• [EXERCISE GOAL]:
Retype the entries exactly, but skip the pictures.

• [RECORDS PROVIDED]:
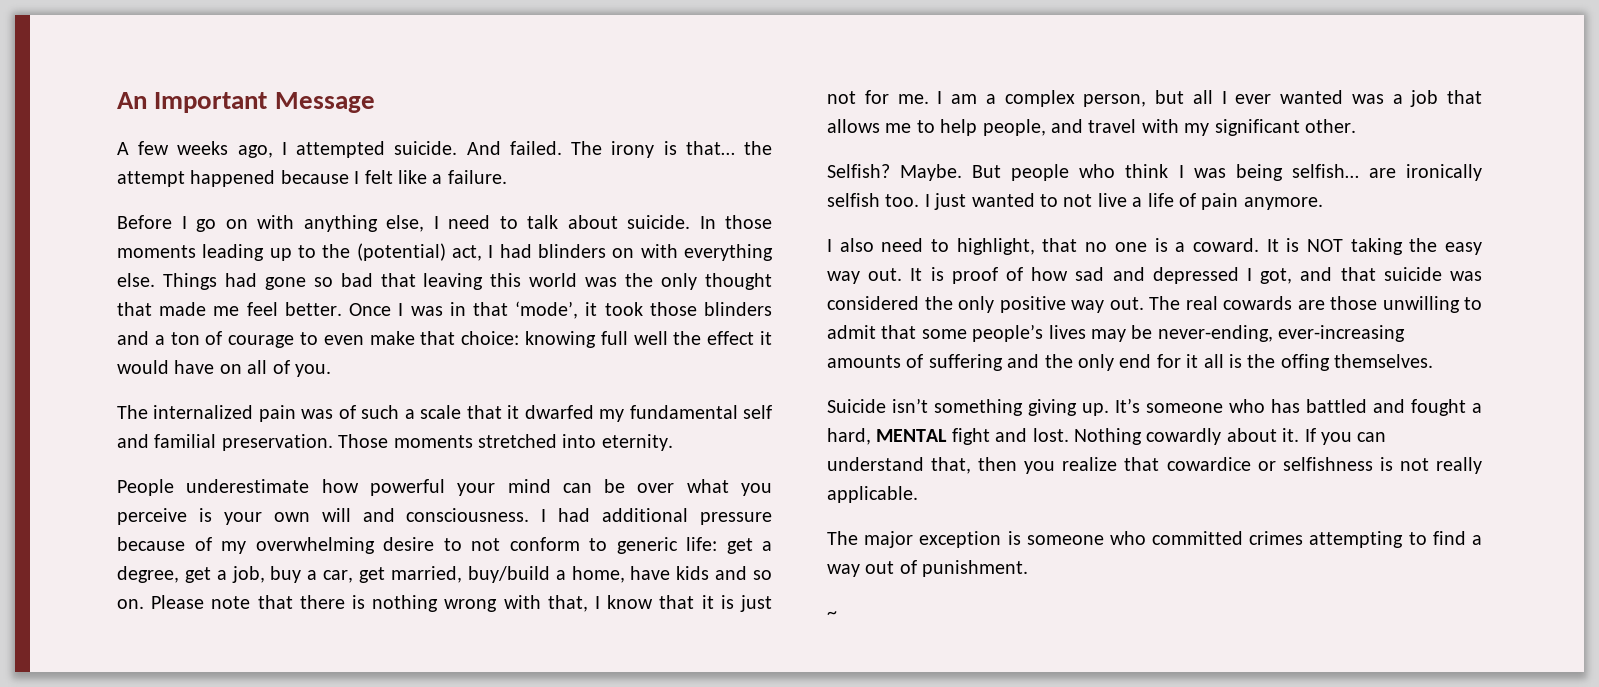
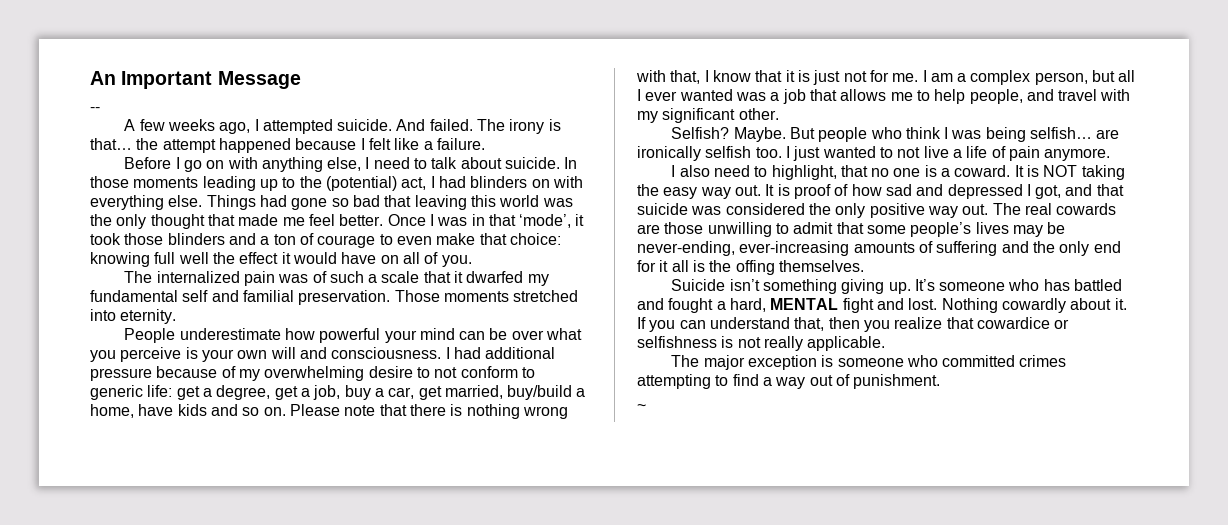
(375, 102) none -> [90,107,100,112] // --

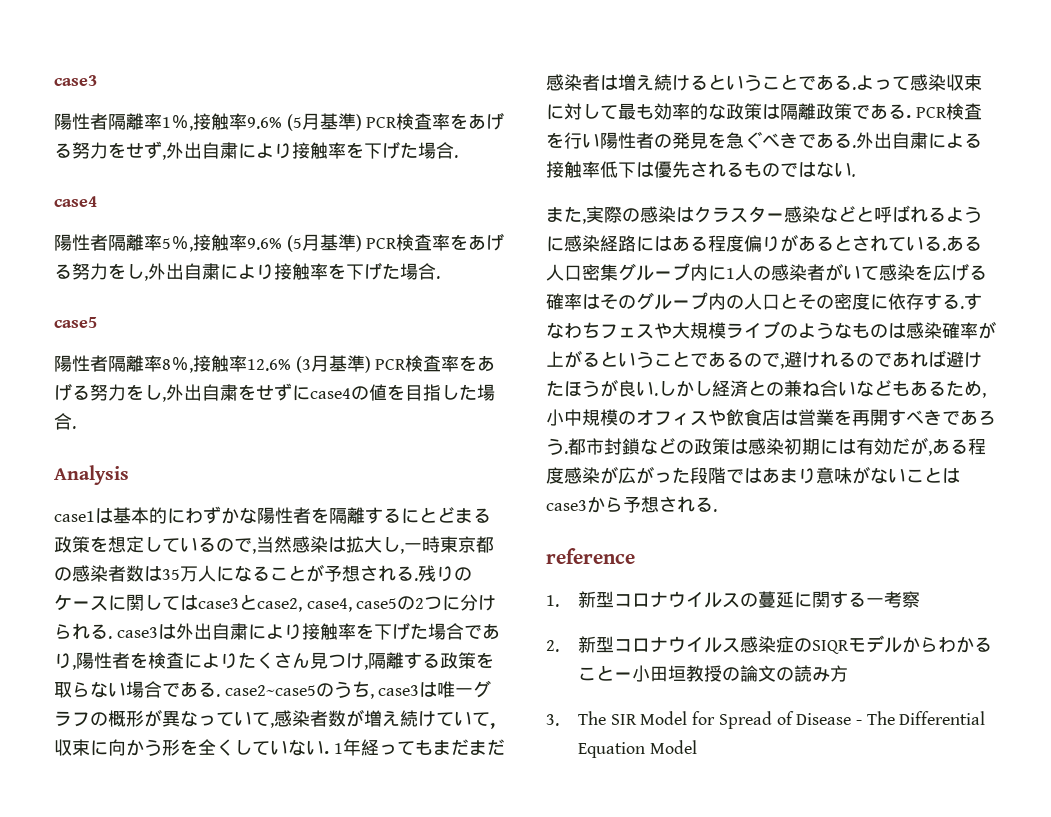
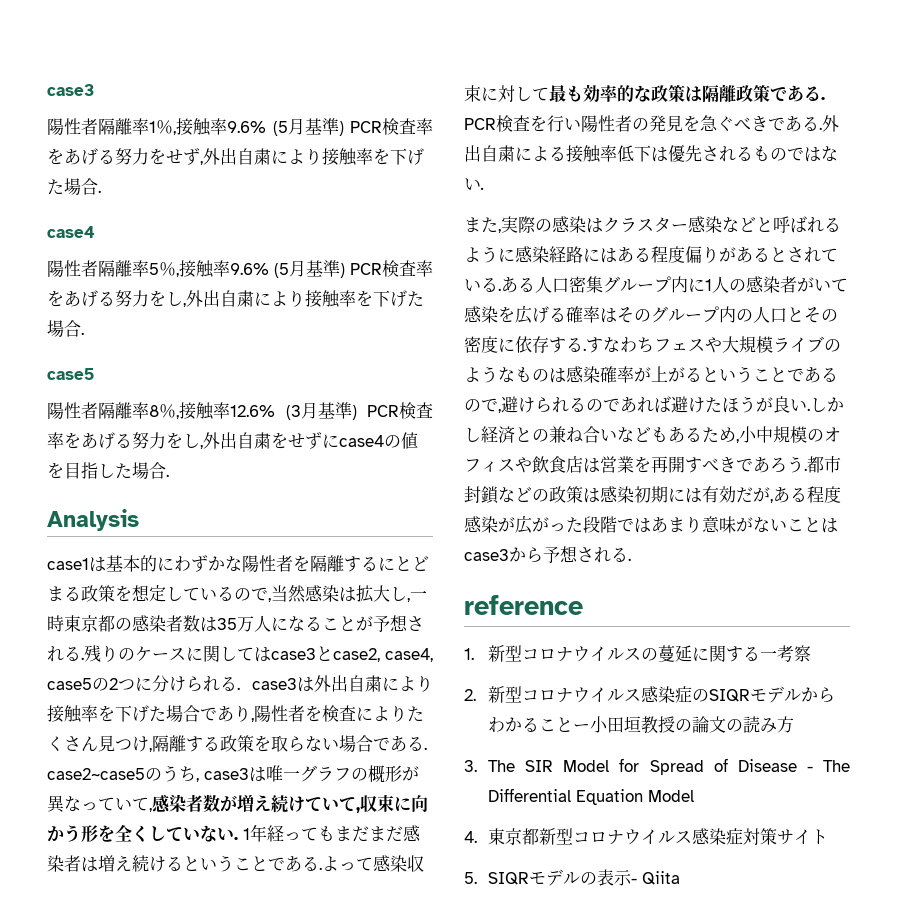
(820, 360) none -> [535,397,552,413] ら
(697, 747) none -> [464,828,829,845] [464,869,681,886] // 4.東京都新型コロナウイルス感染症対策サイト // 5. SIQRモデルの表示- Qiita

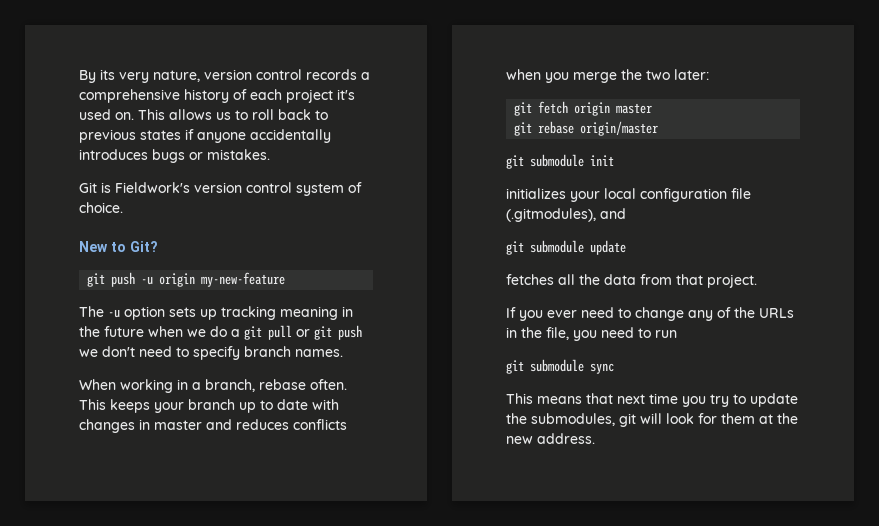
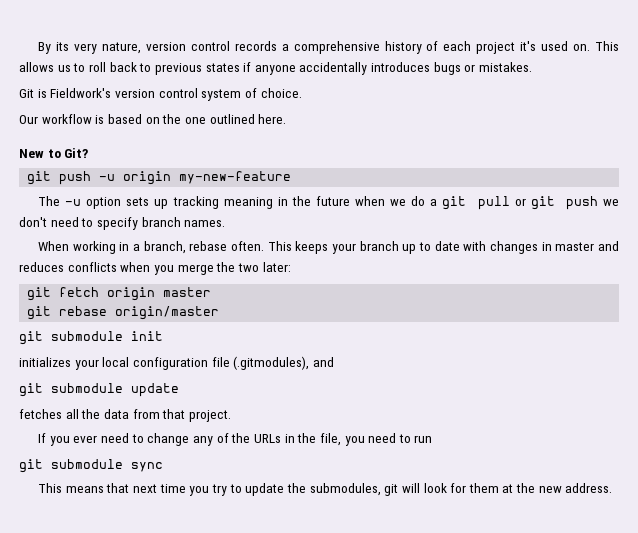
(123, 207) none -> [19,114,287,124] // Our workflow is based on the one outlined here.

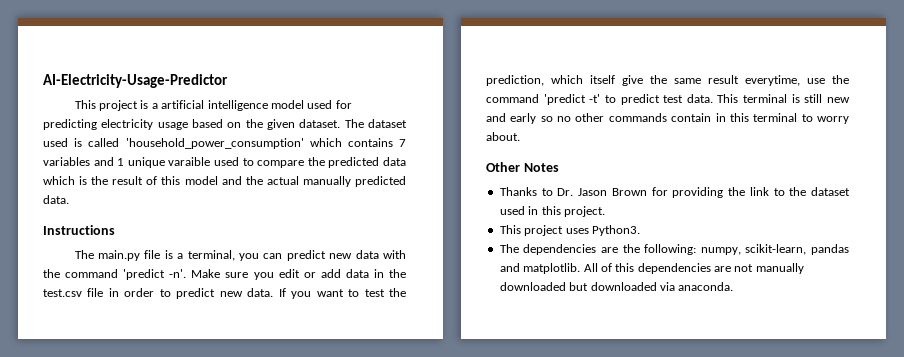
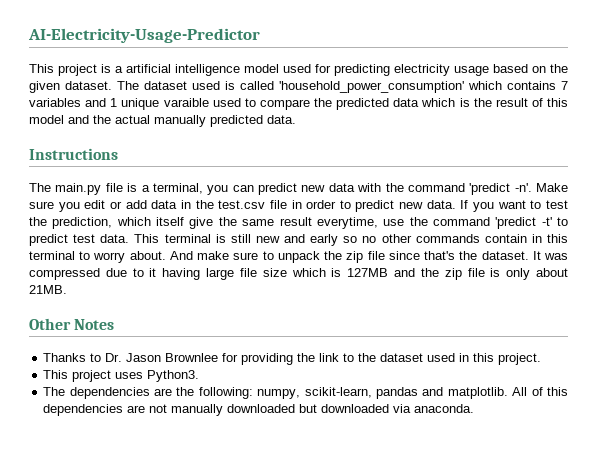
(520, 136) none -> [169,251,569,263] [29,268,568,280] [29,285,67,294] And make sure to unpack the zip file since that's the dataset. It was compressed due to it having large file size which is 127MB and the zip file is only about 21MB.
[611,188,647,196] Brown -> [165,353,219,362] Brownlee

• [TASK ANSWER]:
(375, 102) none -> [90,107,100,112] // --

(820, 360) none -> [535,397,552,413] ら
(697, 747) none -> [464,828,829,845] [464,869,681,886] // 4.東京都新型コロナウイルス感染症対策サイト // 5. SIQRモデルの表示- Qiita

(123, 207) none -> [19,114,287,124] // Our workflow is based on the one outlined here.

(520, 136) none -> [169,251,569,263] [29,268,568,280] [29,285,67,294] And make sure to unpack the zip file since that's the dataset. It was compressed due to it having large file size which is 127MB and the zip file is only about 21MB.
[611,188,647,196] Brown -> [165,353,219,362] Brownlee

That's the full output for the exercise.